Which lines make up the answer? Those from the line with "top: 420px;" through the end of the data; reproduce them exactly.

======== Provided data

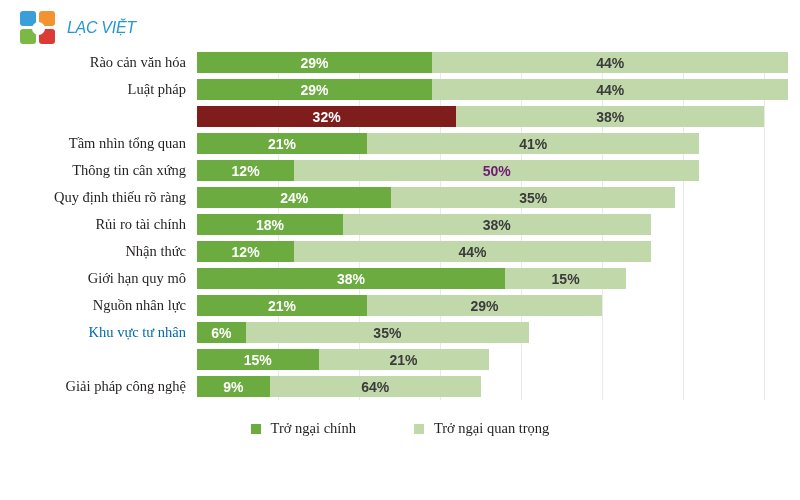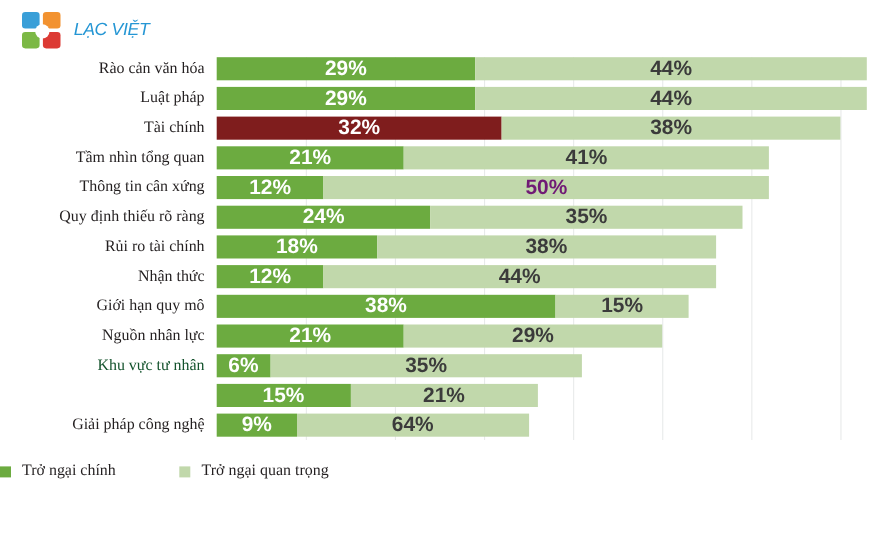--- a/index.html
+++ b/index.html
@@ -131,7 +131,7 @@
   .seg .val {
     font-family: "Liberation Sans", sans-serif;
     font-weight: bold;
-    font-size: 19px;
+    font-size: 14px;
     white-space: nowrap;
     line-height: 1;
   }

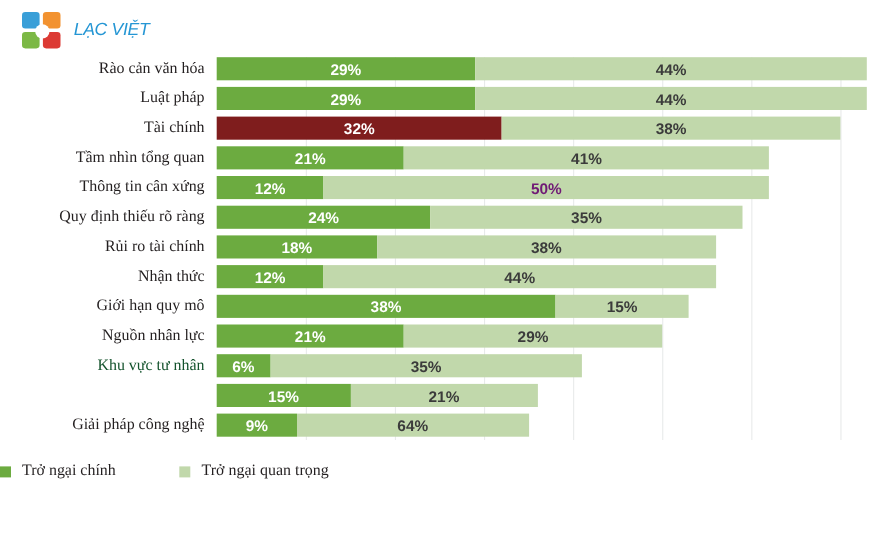--- a/index.html
+++ b/index.html
@@ -214,7 +214,6 @@
         </div>
       </div>
       <div class="row">
-        <div class="cat-label" style="color: rgb(35, 31, 32);">Tài chính</div>
         <div class="bars">
           <div class="seg primary" style="width: 259.235px; background: #7f1d1d;">
             <span class="val" style="color: rgb(255, 255, 255);">32%</span>

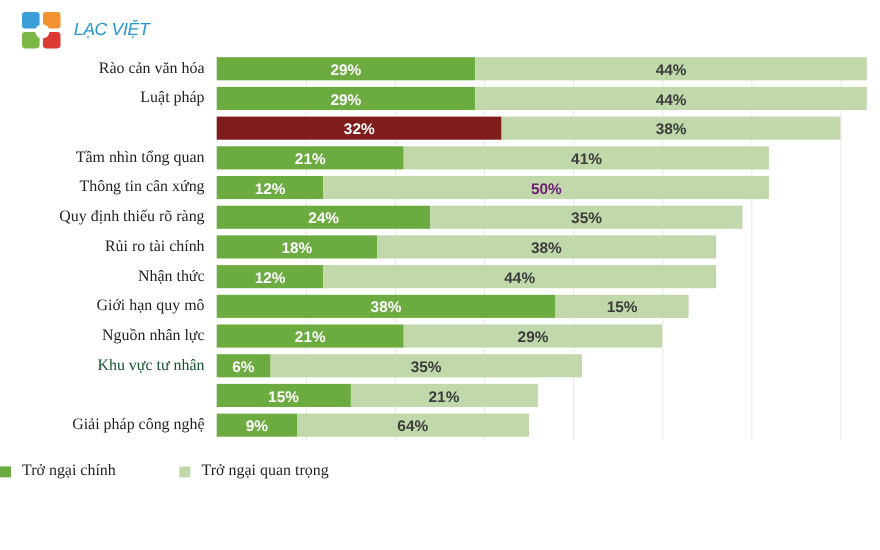--- a/index.html
+++ b/index.html
@@ -301,7 +301,7 @@
         </div>
       </div>
       <div class="row">
-        <div class="cat-label" style="color: #14532d;">Khu vực tư nhân</div>
+        <div class="cat-label" style="color: #0369a1;">Khu vực tư nhân</div>
         <div class="bars">
           <div class="seg primary" style="width: 48.6066px; background: rgb(108, 171, 64);">
             <span class="val" style="color: rgb(255, 255, 255);">6%</span>

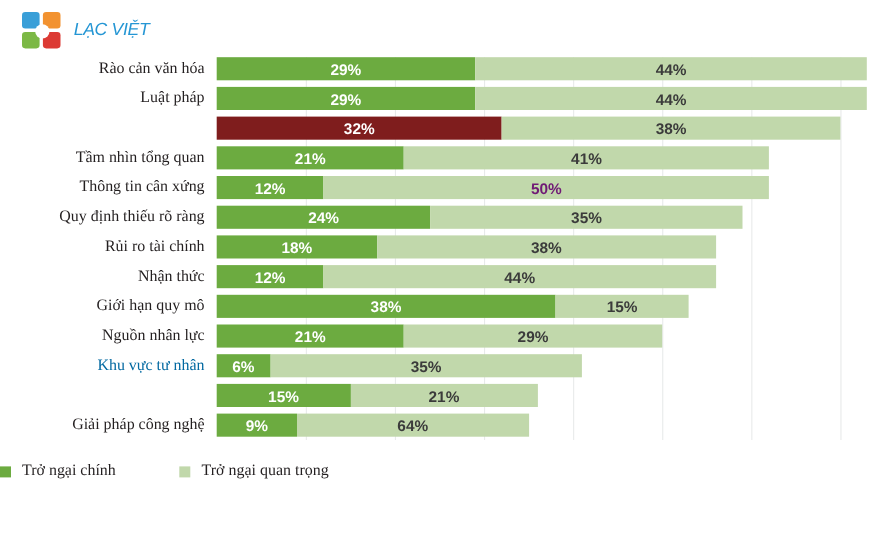--- a/index.html
+++ b/index.html
@@ -145,6 +145,7 @@
     top: 420px;
     width: 800px;
     display: flex;
+    justify-content: center;
     align-items: center;
     gap: 58px;
   }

================

:: Expected output ::
     top: 420px;
     width: 800px;
     display: flex;
+    justify-content: center;
     align-items: center;
     gap: 58px;
   }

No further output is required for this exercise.